Exercise materials:
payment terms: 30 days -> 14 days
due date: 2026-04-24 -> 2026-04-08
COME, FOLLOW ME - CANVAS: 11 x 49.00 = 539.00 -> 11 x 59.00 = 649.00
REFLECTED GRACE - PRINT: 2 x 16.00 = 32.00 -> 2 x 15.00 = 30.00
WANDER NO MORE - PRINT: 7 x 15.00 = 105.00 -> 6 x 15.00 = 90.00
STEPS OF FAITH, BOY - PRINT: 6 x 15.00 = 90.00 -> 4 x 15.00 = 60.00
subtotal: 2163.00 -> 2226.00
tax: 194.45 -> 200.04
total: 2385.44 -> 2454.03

Task goal: Using the records above, copy every line that has the word "PRINT" in it.

Output for this exercise:
REFLECTED GRACE - PRINT: 2 x 16.00 = 32.00 -> 2 x 15.00 = 30.00
WANDER NO MORE - PRINT: 7 x 15.00 = 105.00 -> 6 x 15.00 = 90.00
STEPS OF FAITH, BOY - PRINT: 6 x 15.00 = 90.00 -> 4 x 15.00 = 60.00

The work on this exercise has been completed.